#### DATA PROVIDED ####

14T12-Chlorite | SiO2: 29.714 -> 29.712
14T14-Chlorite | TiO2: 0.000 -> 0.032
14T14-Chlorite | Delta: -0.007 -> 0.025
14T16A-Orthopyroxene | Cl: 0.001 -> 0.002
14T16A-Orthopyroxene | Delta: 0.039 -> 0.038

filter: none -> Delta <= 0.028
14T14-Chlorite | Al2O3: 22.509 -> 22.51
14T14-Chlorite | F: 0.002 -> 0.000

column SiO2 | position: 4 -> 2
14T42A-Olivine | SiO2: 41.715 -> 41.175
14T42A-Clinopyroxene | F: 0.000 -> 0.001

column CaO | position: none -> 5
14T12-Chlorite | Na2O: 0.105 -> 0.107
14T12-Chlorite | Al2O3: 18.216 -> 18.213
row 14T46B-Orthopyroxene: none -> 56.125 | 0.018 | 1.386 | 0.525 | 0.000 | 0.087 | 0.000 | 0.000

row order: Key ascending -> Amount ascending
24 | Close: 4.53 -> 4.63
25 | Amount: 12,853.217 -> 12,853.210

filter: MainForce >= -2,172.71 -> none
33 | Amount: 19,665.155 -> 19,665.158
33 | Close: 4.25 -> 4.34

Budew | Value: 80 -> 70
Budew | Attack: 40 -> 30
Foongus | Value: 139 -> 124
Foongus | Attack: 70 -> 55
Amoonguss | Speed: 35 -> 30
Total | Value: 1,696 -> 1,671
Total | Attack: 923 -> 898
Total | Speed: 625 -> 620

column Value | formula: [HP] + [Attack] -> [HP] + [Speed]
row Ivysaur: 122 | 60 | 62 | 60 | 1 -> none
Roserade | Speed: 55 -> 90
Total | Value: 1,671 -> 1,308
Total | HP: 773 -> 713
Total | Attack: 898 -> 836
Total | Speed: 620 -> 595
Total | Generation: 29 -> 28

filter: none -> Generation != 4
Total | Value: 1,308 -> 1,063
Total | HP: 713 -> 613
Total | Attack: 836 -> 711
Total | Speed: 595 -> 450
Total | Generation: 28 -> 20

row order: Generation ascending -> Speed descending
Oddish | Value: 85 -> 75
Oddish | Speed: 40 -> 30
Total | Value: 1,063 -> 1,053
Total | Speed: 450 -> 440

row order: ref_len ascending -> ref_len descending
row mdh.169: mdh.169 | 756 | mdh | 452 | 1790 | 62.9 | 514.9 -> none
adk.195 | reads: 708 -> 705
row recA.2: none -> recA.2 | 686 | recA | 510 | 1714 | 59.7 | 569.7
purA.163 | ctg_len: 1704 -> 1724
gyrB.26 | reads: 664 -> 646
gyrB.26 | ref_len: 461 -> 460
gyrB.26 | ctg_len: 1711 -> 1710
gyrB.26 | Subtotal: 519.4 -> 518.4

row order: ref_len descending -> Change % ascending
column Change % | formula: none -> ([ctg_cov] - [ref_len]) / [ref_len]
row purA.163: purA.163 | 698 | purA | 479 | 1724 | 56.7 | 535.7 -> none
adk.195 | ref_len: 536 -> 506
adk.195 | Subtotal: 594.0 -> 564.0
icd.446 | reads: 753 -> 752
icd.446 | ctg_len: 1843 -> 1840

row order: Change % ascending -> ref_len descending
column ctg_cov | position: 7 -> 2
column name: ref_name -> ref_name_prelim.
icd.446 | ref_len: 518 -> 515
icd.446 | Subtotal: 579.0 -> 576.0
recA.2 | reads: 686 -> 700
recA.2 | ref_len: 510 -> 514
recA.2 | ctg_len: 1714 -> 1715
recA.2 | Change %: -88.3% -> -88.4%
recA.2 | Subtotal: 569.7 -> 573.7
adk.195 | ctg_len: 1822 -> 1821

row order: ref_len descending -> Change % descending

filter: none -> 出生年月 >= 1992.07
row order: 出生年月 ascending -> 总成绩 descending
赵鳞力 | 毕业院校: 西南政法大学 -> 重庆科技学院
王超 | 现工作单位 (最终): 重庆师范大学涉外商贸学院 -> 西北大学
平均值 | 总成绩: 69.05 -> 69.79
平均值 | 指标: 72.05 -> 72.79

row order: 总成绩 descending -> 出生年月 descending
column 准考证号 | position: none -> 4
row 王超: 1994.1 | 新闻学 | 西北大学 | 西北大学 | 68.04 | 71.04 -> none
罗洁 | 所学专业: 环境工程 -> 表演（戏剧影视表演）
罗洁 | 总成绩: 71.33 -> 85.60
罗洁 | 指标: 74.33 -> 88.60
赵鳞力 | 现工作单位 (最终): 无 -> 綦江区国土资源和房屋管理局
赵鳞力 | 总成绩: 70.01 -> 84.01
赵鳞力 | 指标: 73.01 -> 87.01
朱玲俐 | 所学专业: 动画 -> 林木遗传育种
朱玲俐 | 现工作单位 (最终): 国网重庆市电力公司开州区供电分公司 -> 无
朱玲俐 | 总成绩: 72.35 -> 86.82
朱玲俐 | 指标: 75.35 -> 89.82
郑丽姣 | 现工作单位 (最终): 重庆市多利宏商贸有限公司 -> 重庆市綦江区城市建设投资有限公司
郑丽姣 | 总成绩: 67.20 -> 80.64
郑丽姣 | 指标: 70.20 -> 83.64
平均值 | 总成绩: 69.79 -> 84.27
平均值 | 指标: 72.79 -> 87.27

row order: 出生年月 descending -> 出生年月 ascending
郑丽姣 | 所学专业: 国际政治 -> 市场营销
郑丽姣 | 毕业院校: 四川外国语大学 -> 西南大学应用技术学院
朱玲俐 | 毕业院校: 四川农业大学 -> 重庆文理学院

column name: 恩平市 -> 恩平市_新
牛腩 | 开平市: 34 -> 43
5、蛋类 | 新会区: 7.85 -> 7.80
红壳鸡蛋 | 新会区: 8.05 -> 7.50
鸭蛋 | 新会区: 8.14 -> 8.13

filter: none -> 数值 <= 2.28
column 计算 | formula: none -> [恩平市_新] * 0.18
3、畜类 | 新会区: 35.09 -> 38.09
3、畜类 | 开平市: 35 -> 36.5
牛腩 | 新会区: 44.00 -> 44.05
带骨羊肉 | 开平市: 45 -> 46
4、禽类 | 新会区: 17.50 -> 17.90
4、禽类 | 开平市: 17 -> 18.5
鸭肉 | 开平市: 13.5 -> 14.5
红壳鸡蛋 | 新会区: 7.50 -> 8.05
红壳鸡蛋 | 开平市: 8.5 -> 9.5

####

### BRIEF
Your answer should be one number: the count of lines in the records above that contain "ascending".

### FINISHED TASK
7